But how any of this is relevant?
People don't stop having any personality whenever they run out of things that they can contribute.
Personality doesn't have to be necessarily valuable and useful to others in order to justify its existence.
And I believe that you don't become a different person whenever you decide to apply a different method/algorithm of dealing with information.

Furthermore, It might seem a bit hard to believe, but most sensible people are capable of making and storing empirical observations. And, at the same time, these good sensible people tend to have some sort of comprehension/explanation of such data, a theory of it.

But all of this is a rather basic consequence of applying a healthy brain. And "having a brain" is not a personality.

And it goes beyond that. Most sensible people would prefer to make something new, to be creative in the ways available to them. "Being a dull, shallow person that prefers doing the same boring shit again and again like a mindless drone" is not really a valid personality either. And "providing a valuable contribution to the society" won't substitute it.

So, yeah, we don't really agree on what Ne is.


----------



## tanstaafl28 (Sep 10, 2012)

Allostasis said:


> You didn't define it, yes, but it can be derived from statements and sources that you are using.
> 
> The problem with this view is that you are describing a method, skill, ability, or methodology. And such a method is considered in the context of its utility (produces something in novel ways, links data with theory.)
> A psychological function appears to be reduced to a mere practical purpose, leading to a teleological explanation of personality while, ironically, missing its very essence. Personality becomes a particular set of practices, methods, and behaviors.

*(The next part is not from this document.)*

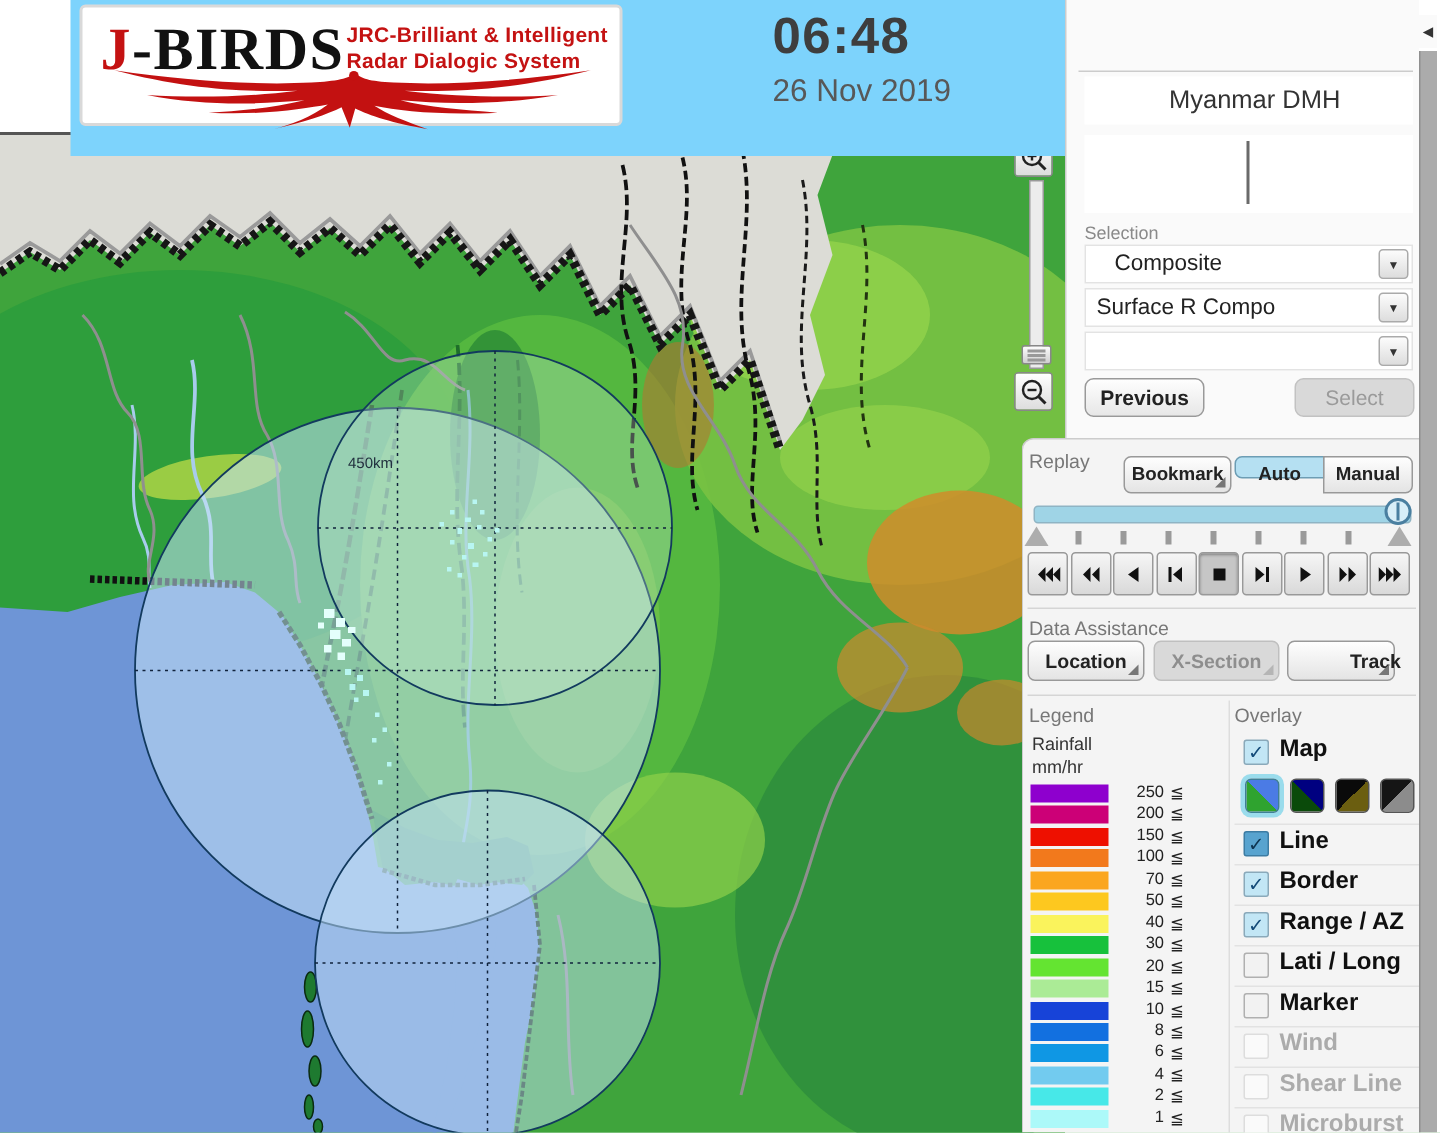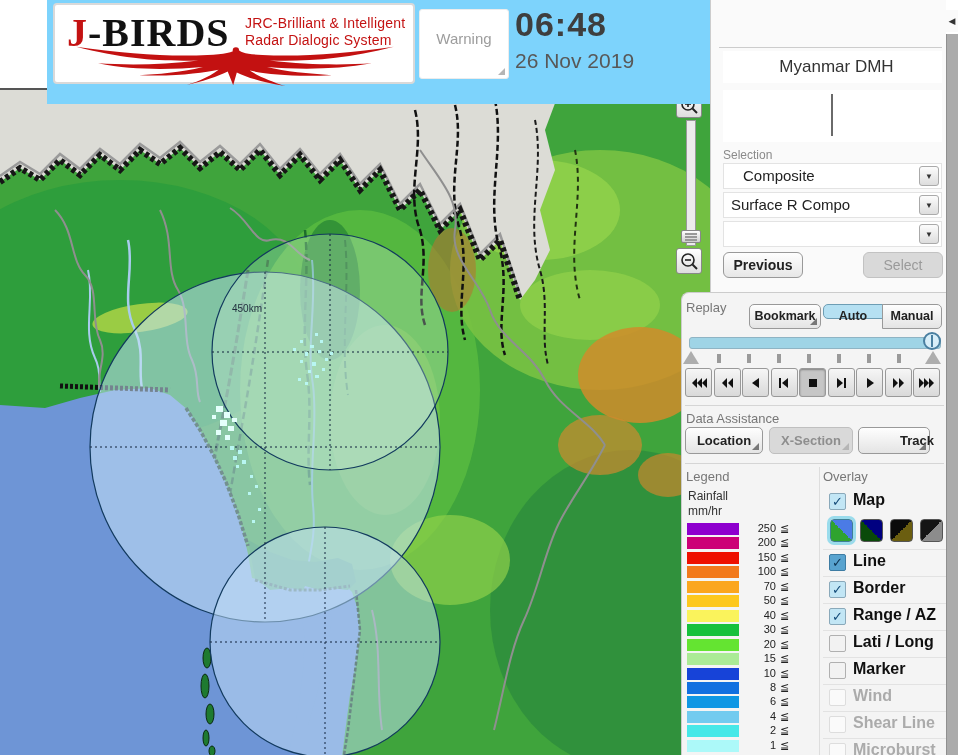"JRC-Brilliant & Intelligent" .logo-sub { font-weight: normal -> bold; left: 190px -> 176px }
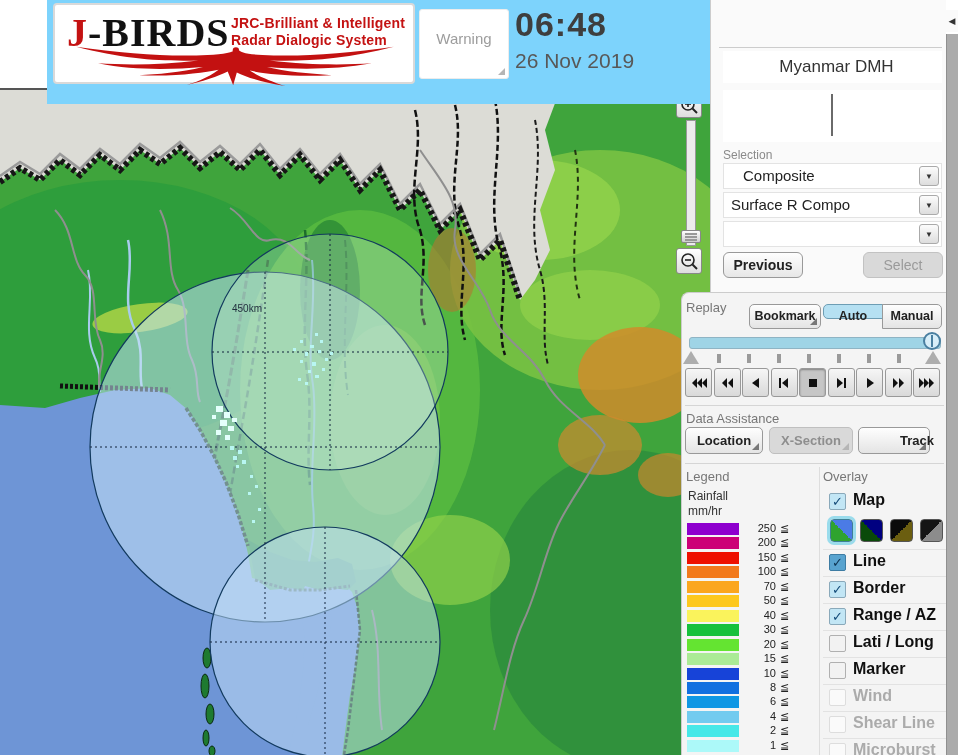"Warning" div.abs { html: <div> <span>Warning</span> <div></div> </div> -> none }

And at the end, you are also saying how all of us have something to contribute, not just people with "strong Ne"
> ...



Am I begging the question by asking you to present your definition?


----------



## thedazzlingdexter (12 mo ago)

I often do this type of thing.


----------



## Allostasis (Feb 2, 2021)

tanstaafl28 said:


> Am I begging the question by asking you to present your definition?


I can do that, but yeah, I would like you to address the issues that I raised first. I think that would be more helpful than introducing even more things on which we disagree.


----------



## tanstaafl28 (Sep 10, 2012)

Allostasis said:


> You didn't define it, yes, but it can be derived from statements and sources that you are using.





> The problem with this view is that you are describing a method, skill, ability, or methodology. And such a method is considered in the context of its utility (produces something in novel ways, links data with theory.)
> A psychological function appears to be reduced to a mere practical purpose, leading to a teleological explanation of personality while, ironically, missing its very essence. Personality becomes a particular set of practices, methods, and behaviors. And at the end, you are also saying how all of us have something to contribute, not just people with "strong Ne"


What is personality but a habitual set of practices unique to the individual practicing them? What else can we observe from a function but its output? 



> But how any of this is relevant?
> People don't stop having any personality whenever they run out of things that they can contribute.
> Personality doesn't have to be necessarily valuable and useful to others in order to justify its existence.
> And I believe that you don't become a different person whenever you decide to apply a different method/algorithm of dealing with information.


We use the traits we find unique to each type. There are general patterns that emerge which can be attributed to function, but each person can determine how they choose to use them. 



> Furthermore, It might seem a bit hard to believe, but most sensible people are capable of making and storing empirical observations. And, at the same time, these good sensible people tend to have some sort of comprehension/explanation of such data, a theory of it.


Of course they are, but how we arrange and express them is influenced by the means by which we receive the data and process it. A intuitive still has senses, a sensor still has intuition, it's just they prefer to use one over the other because that's how they get results that make sense to _them._ 



> But all of this is a rather basic consequence of applying a healthy brain. And "having a brain" is not a personality.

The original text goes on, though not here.